Destaillats F, Japiot C, Chouinard P Y, Arul J, Angers P
Department of Food Science and Nutrition, and Dairy Research Center (STELA), Quebec, Canada, G1K 7P4.
J Dairy Sci. 2005 May;88(5):1631-5. doi: 10.3168/jds.S0022-0302(05)72834-4.

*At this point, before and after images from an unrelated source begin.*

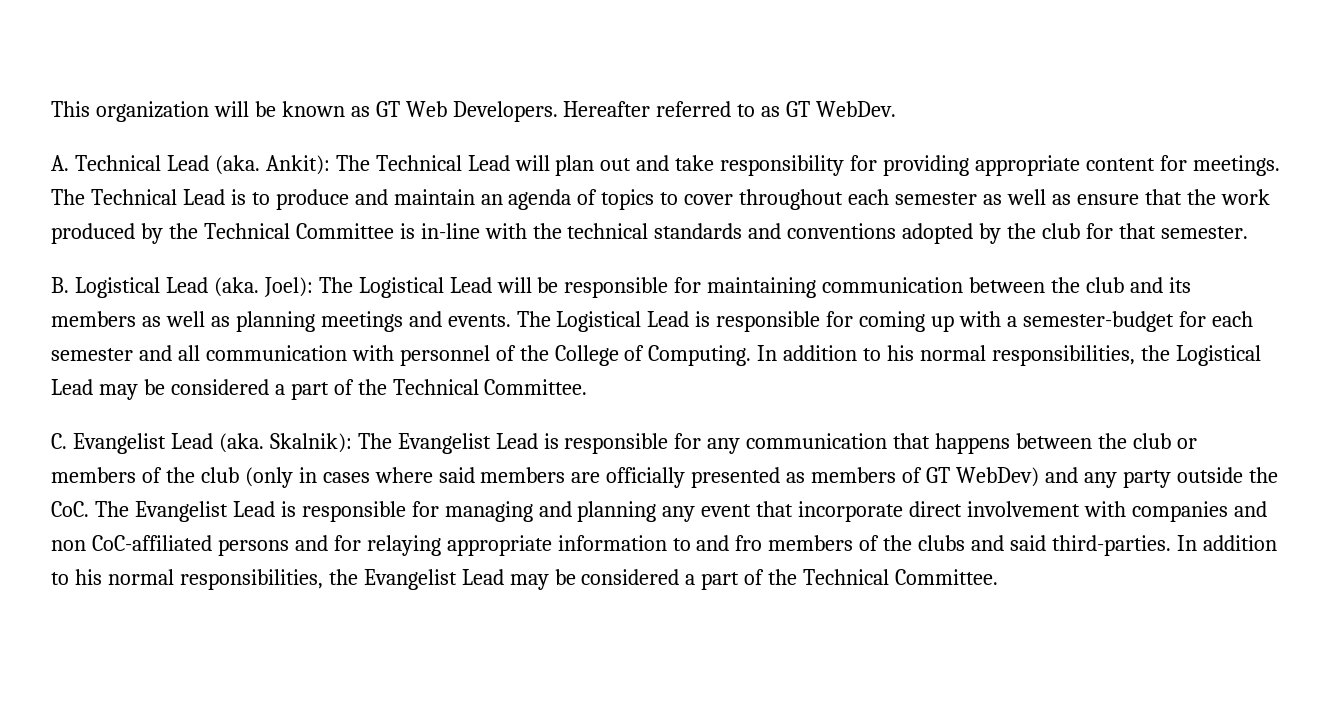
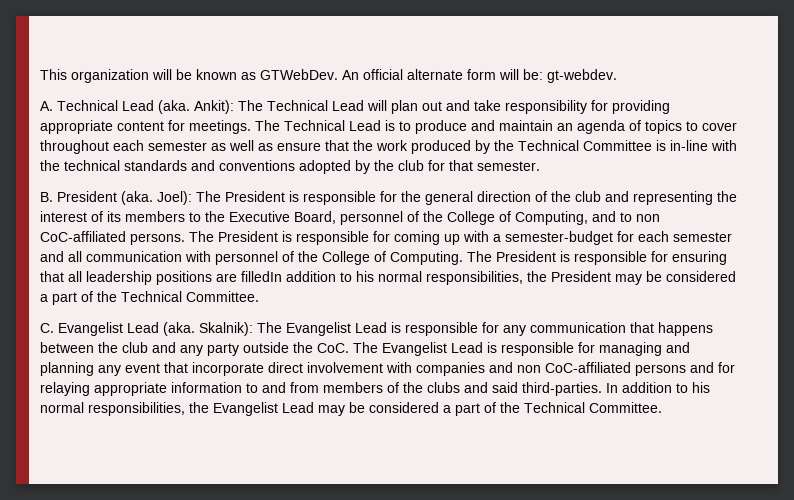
[375,101,897,122] GT Web Developers. Hereafter referred to as GT WebDev. -> [260,69,617,83] GTWebDev. An official alternate form will be: gt-webdev.
[74,277,208,298] Logistical Lead -> [57,191,117,202] President
[358,277,1191,298] [51,311,690,332] Logistical Lead will be responsible for maintaining communication between the club and its members as well as planning meetings and events. The Logistical Lead -> [225,191,737,205] [40,211,660,225] [40,231,278,245] President is responsible for the general direction of the club and representing the interest of its members to the Executive Board, personnel of the College of Computing, and to non CoC-affiliated persons. The President
[757,345,1261,366] [51,379,93,395] In addition to his normal responsibilities, the Logistical Lead -> [467,251,727,265] [40,271,611,285] The President is responsible for ensuring that all leadership positions are filledIn addition to his normal responsibilities, the President
[1176,438,1197,449] [51,467,1039,488] or members of the club (only in cases where said members are officially presented as members of GT WebDev) -> (148, 347) none
[735,535,763,551] fro -> [290,382,319,393] from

Rumenic (cis-9,trans-11 18:2) acid is the main conjugated linoleic acid (CLA) isomer in milk and other ruminant fats. Anhydrous regular and high-CLA butterfats were heated at 200 degrees C for 2, 4, and 6 h under atmospheric conditions. [1,5] Sigmatropic isomerization of rumenic acid occurred, resulting in the formation of trans-8,cis-10 18:2 acid, as determined by mass spectrometry of its 4,4-dimethyloxazoline derivative. Rate of isomerization was monitored by gas-liquid chromatography, using a 120-m capillary column coated with 70% equivalent cyanoalkylpolysiloxane polymer, and reaction was of first order. Furthermore, [1,5] sigmatropic rearrangement product analysis can be used as an indicator of heat treatment of natural fats and oils containing CLA.

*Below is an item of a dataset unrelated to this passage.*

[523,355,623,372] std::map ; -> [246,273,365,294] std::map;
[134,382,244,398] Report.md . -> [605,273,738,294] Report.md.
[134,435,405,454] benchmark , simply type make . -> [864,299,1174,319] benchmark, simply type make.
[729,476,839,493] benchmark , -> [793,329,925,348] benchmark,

瘤胃酸(顺-9,反-11 18:2)是牛奶和其他反刍动物脂肪中的主要共轭亚油酸(CLA)异构体。无水普通和高CLA乳脂肪在常压条件下于200℃加热2、4和6小时。通过对其4,4-二甲基恶唑啉衍生物进行质谱分析确定,瘤胃酸发生了[1,5]迁移重排异构化,生成反-8,顺-10 18:2酸。使用涂有70%等效氰基烷基聚硅氧烷聚合物的120米毛细管柱通过气液色谱法监测异构化速率,反应为一级反应。此外,[1,5]迁移重排产物分析可作为含CLA的天然油脂热处理的指标。